So its about to start and all I can think about is food. The snickers bars I made have been literally calling me from the freezer! I cannot keep away eating one after another. I keep telling myself “but they’re healthy you made them with Rice Malt Syrup not sugar”. Funny how we can justify ourselves isn’t it. But the problem is quantity in that I keep going back for more. This is what I have been fighting against for a long time. I have always had this urge with “the sweet stuff”.
I end up in a vicious cycle where I think if I eat it all, I won’t be able to eat anymore… but afterwards, I just end up feeling guilty, disappointed, regretting it. I question why I do it, especially when physically I feel sick or my stomachs churning. I feel I have undone all my hard work.
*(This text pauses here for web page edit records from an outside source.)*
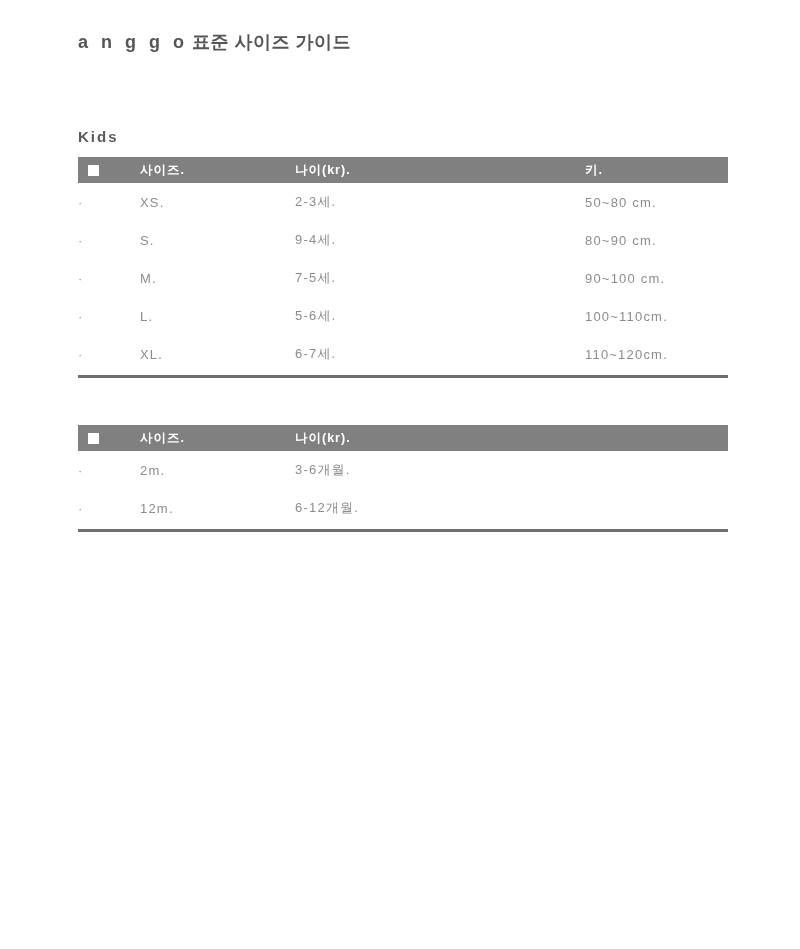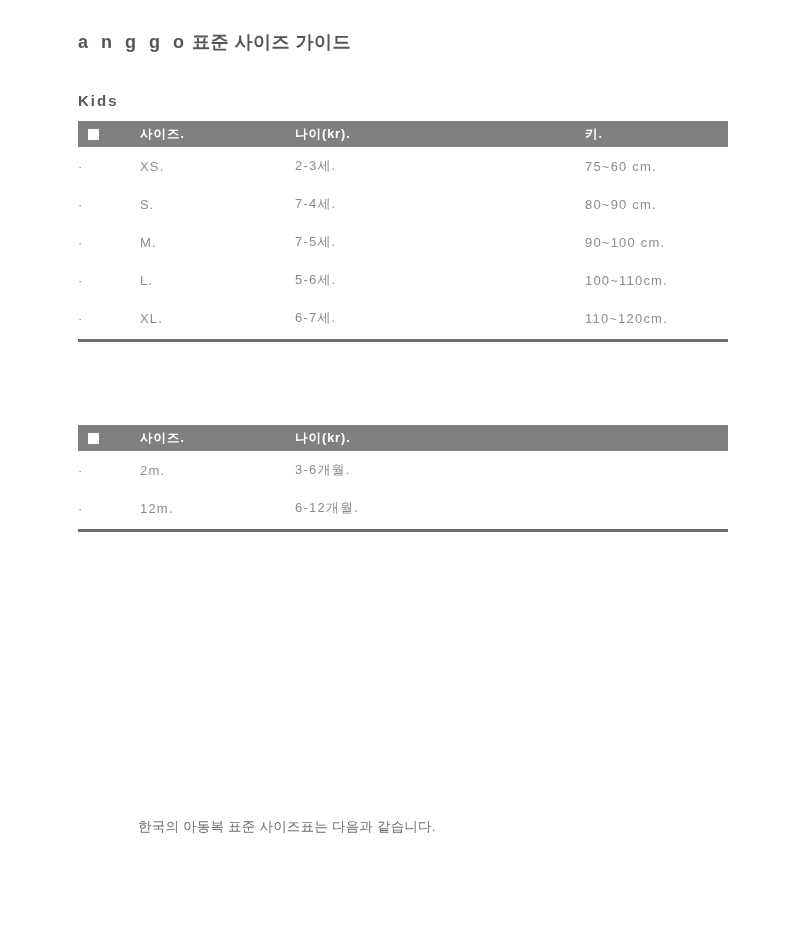--- a/index.html
+++ b/index.html
@@ -50,6 +50,7 @@
     color: #5a5a5a;
     letter-spacing: 2px;
     margin-bottom: 12px;
+    margin-top: 36px;
   }
 
   table.size-table {

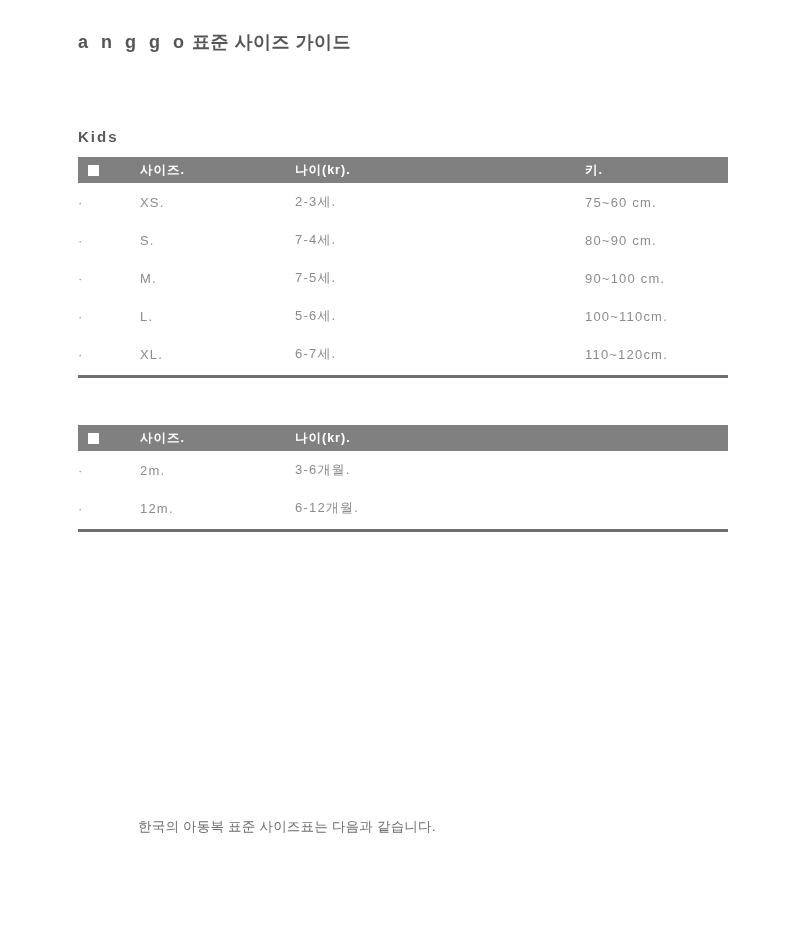--- a/index.html
+++ b/index.html
@@ -148,7 +148,7 @@
           <td class="col-marker">·</td>
           <td class="c-size">XS.</td>
           <td class="c-age">2-3세.</td>
-          <td class="c-height">75~60 cm.</td>
+          <td class="c-height">50~80 cm.</td>
         </tr>
         <tr>
           <td class="col-marker">·</td>

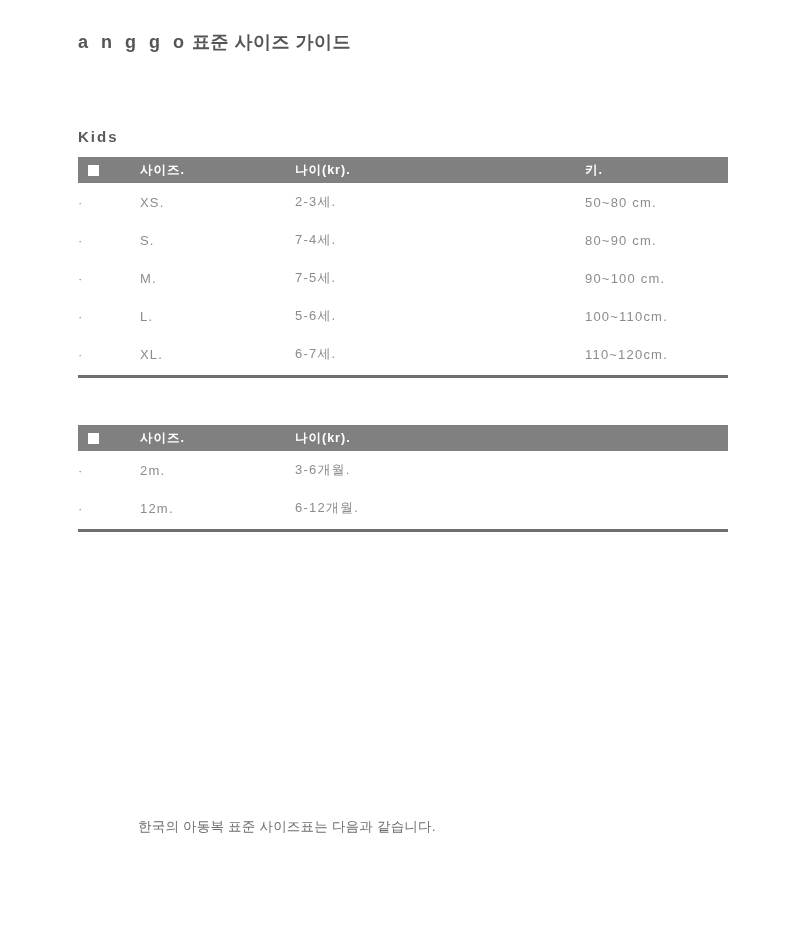--- a/index.html
+++ b/index.html
@@ -153,7 +153,7 @@
         <tr>
           <td class="col-marker">·</td>
           <td class="c-size">S.</td>
-          <td class="c-age">7-4세.</td>
+          <td class="c-age">9-4세.</td>
           <td class="c-height">80~90 cm.</td>
         </tr>
         <tr>

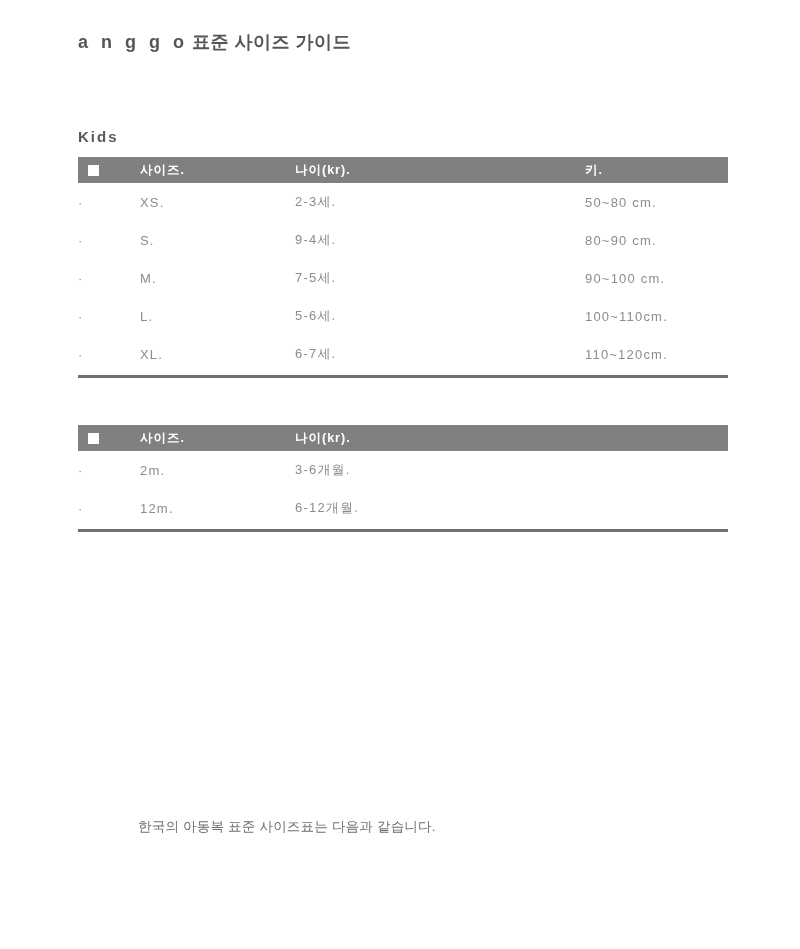--- a/index.html
+++ b/index.html
@@ -211,7 +211,6 @@
 
 
   <div class="notes">
-    <div>한국의 아동복 표준 사이즈표는 다음과 같습니다.</div>
   </div>
 
 </div>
I’ve found the best policy is to remove temptation and to have “good stuff” readily available.
What I don’t do is allow an “off-day” to deter my progress, even if I think it has. This is where I have to be kind to myself. I can admit part of me loves being “naughty” having what I shouldn’t, but inherently I bounce back. I keep the bigger picture in mind and I honestly think that is what has kept me on this journey for the last 6 months.
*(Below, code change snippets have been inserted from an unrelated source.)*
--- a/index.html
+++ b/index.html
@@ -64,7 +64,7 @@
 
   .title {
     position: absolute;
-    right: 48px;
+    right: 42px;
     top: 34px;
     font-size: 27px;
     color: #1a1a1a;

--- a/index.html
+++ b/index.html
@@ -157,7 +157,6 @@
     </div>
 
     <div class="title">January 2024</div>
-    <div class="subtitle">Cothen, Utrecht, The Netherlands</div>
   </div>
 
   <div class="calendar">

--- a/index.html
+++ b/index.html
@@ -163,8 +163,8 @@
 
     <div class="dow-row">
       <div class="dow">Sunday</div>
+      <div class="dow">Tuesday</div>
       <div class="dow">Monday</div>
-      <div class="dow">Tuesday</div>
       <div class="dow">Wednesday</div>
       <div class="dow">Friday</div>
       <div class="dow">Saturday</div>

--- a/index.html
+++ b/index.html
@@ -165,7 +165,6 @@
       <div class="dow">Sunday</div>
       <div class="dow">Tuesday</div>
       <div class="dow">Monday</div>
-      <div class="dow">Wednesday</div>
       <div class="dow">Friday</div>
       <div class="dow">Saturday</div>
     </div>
I embrace the naughtiness, keep calm and carry on, obviously in moderation!
There have also been “those days” when I don’t want to exercise. I am the worlds best at justifying why I shouldn’t do something, finding any and all the excuses under the sun and this is NOT good when you’re living in Australia with all the sunshine we have huh?!
When I get like this, I find the “outside in” approach is the only way to go!… yes I said “outside in”. Instead of thinking about things (the inside) and then doing something (the outside), I do something then see how I feel. Simples huh?!
I acknowledge – but ignore – the excuses and simply get on with what needs to be done, which 99.999999% of the time then makes me feel good. My earlier thoughts are forgotten and I feel great! yes, it sounds simple… but very effective, trust me and try it.
So this is what I am going to apply to the 8 Week Program I am not going to think too much about it but just do it! If I slip up, I slip up! I am going to put my energy into “doing” the Program.
So those Snicker Bars I ate today. I bloody enjoyed them. Am I going to do it again? Probably not. But what I am ready to do is start the Program. My head is totally in the right place …even if my belly isn’t.